What the task asks
Each line that has the string "ProjectWalkthrough" must be copied from the records below.

Data for review
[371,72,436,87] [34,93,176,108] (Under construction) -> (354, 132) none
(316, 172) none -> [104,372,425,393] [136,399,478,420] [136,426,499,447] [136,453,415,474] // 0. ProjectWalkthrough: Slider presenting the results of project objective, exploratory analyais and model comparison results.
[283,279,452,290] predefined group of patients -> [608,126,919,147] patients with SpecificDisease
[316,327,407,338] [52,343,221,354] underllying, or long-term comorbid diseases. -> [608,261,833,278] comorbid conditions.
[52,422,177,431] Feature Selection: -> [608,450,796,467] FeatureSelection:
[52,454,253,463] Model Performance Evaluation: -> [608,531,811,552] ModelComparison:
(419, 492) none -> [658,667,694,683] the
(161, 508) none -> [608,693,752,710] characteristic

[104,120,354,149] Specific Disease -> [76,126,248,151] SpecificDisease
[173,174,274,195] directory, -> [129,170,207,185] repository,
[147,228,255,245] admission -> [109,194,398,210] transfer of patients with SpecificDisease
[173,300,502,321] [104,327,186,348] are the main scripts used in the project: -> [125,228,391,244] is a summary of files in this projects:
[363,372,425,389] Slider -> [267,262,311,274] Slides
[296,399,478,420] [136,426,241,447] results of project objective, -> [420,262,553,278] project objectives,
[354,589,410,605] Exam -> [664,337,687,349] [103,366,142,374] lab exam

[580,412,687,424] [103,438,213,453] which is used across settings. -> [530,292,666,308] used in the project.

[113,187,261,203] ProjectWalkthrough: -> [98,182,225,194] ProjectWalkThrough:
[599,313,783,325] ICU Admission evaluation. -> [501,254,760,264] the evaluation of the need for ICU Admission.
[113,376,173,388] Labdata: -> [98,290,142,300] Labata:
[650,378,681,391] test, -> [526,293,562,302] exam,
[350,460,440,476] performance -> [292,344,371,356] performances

Answer to this exercise
(316, 172) none -> [104,372,425,393] [136,399,478,420] [136,426,499,447] [136,453,415,474] // 0. ProjectWalkthrough: Slider presenting the results of project objective, exploratory analyais and model comparison results.
[113,187,261,203] ProjectWalkthrough: -> [98,182,225,194] ProjectWalkThrough:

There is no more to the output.